Image comparison data:
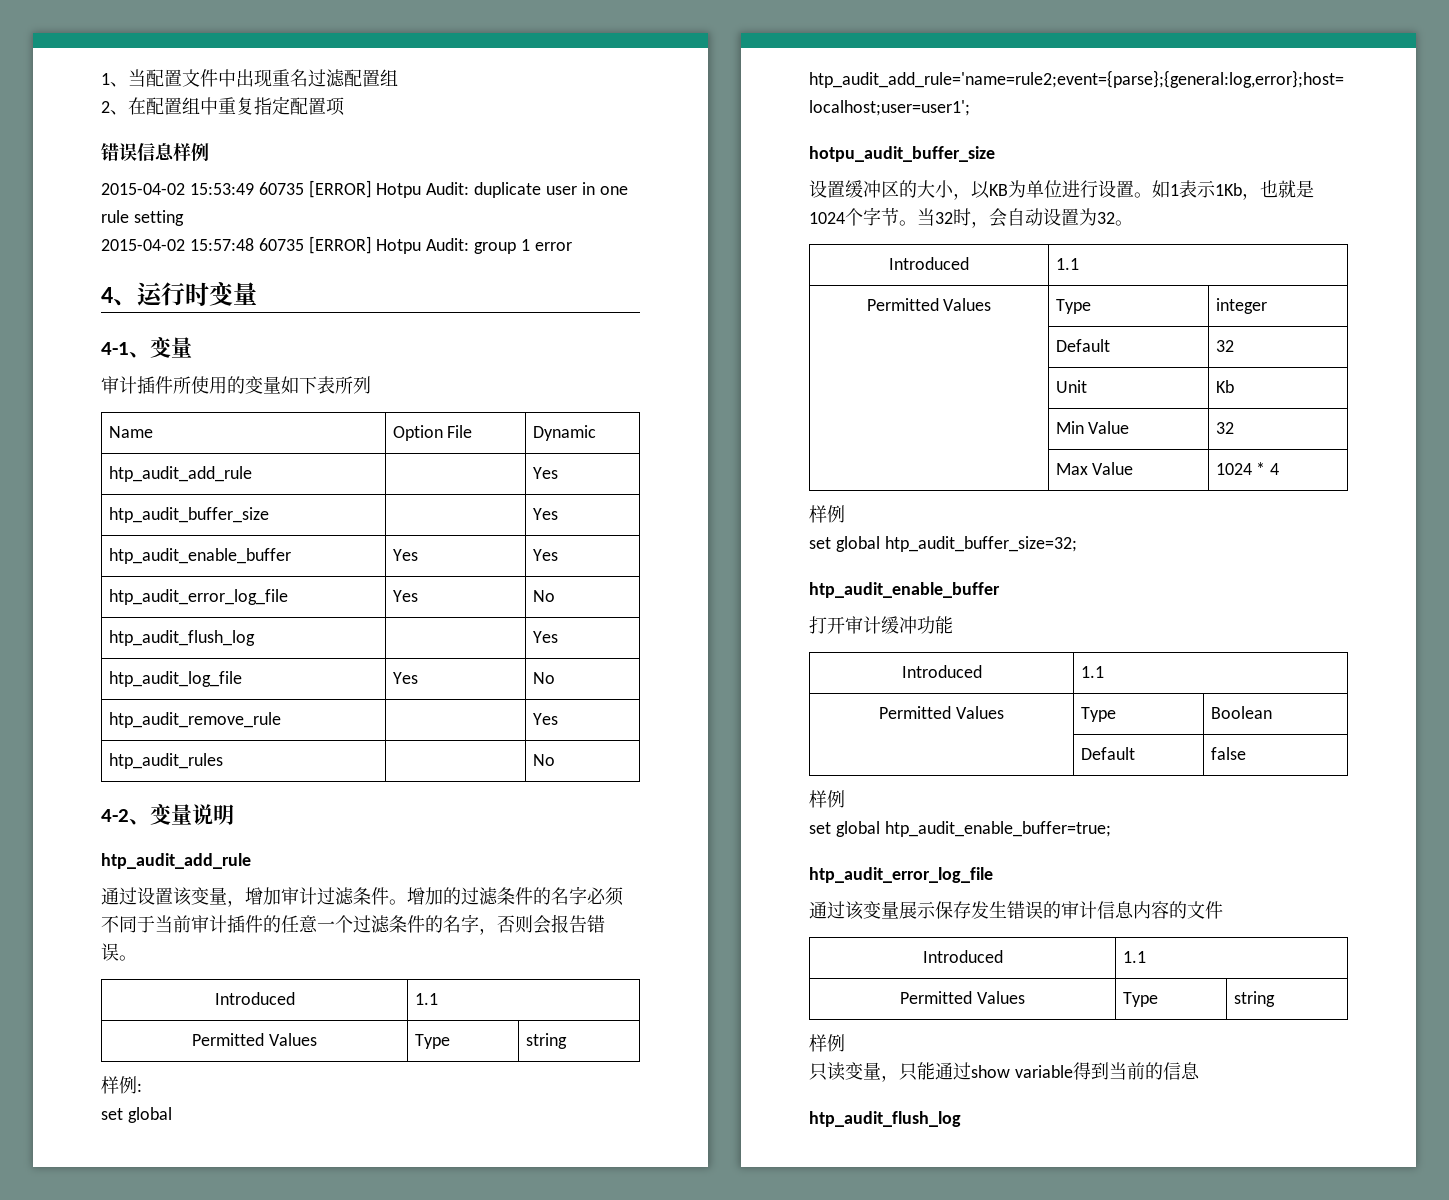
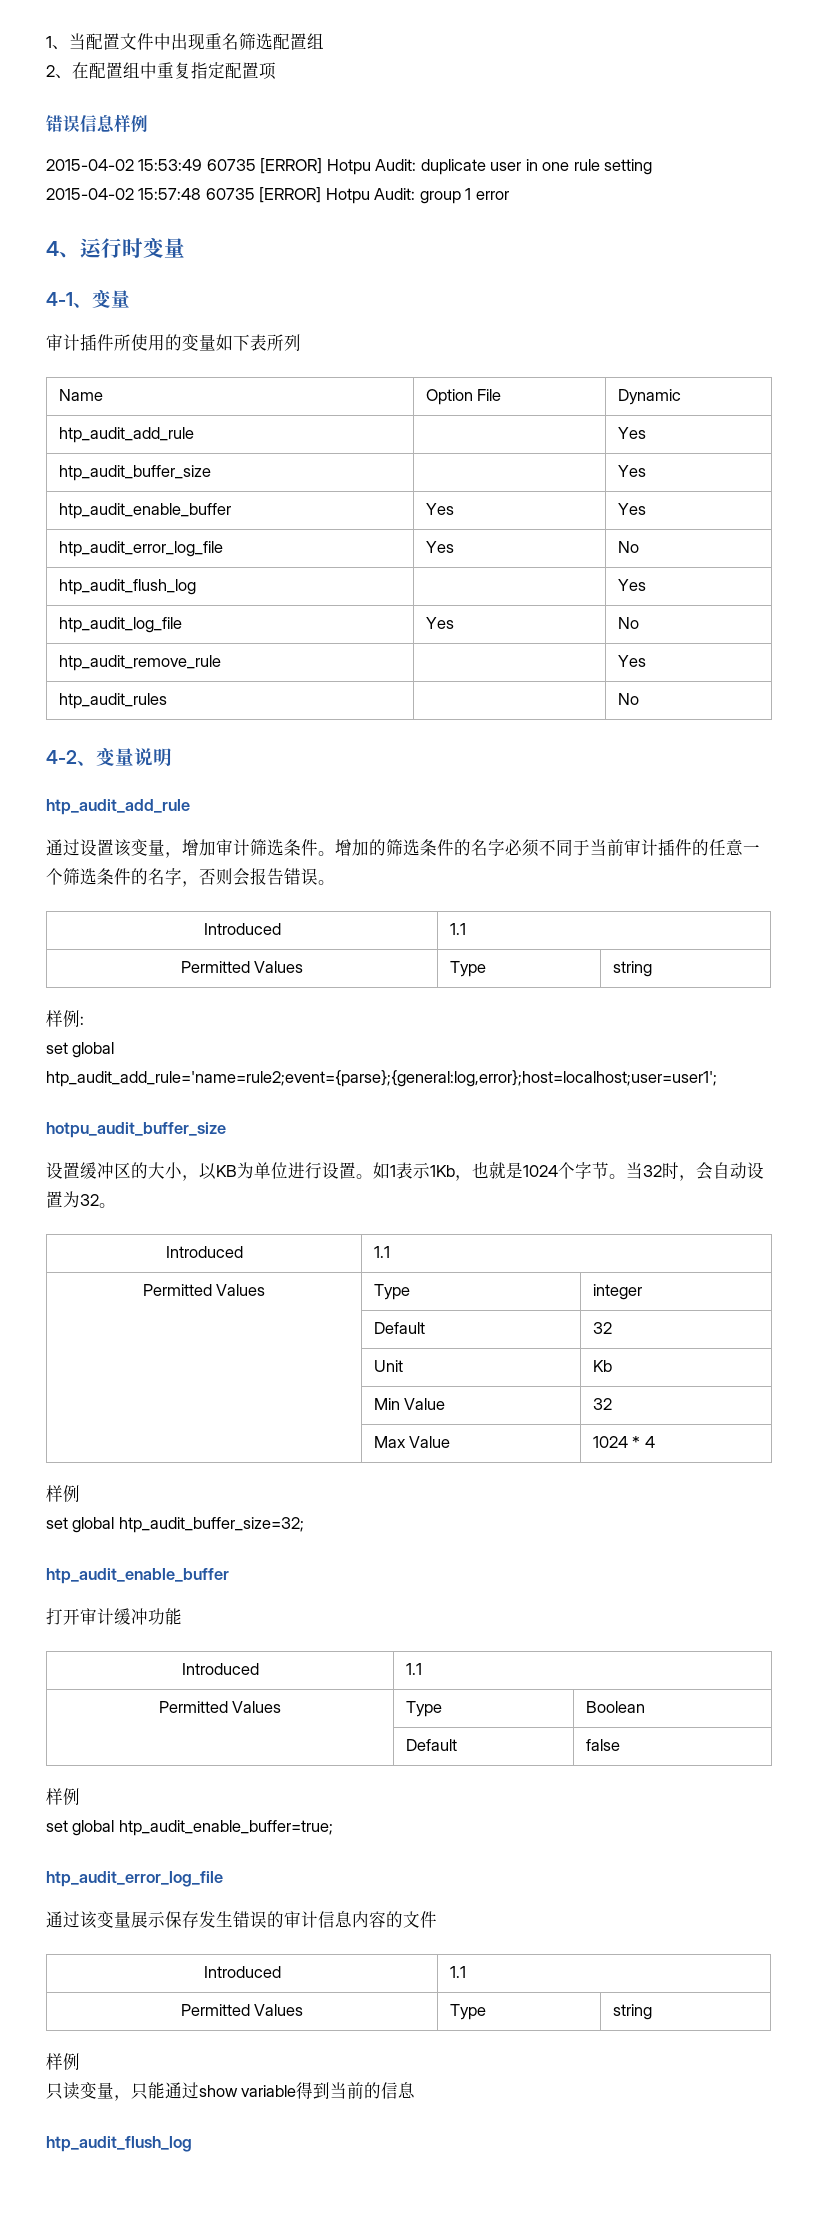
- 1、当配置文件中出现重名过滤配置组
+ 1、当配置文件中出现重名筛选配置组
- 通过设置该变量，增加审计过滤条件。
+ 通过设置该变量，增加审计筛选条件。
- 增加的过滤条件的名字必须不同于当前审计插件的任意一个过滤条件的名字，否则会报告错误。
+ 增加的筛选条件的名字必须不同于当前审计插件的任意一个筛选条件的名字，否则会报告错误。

About this exercise: A single integer is the expected output: the number of lines in the data that include the word "否则会报告错误".

Response to this exercise: 2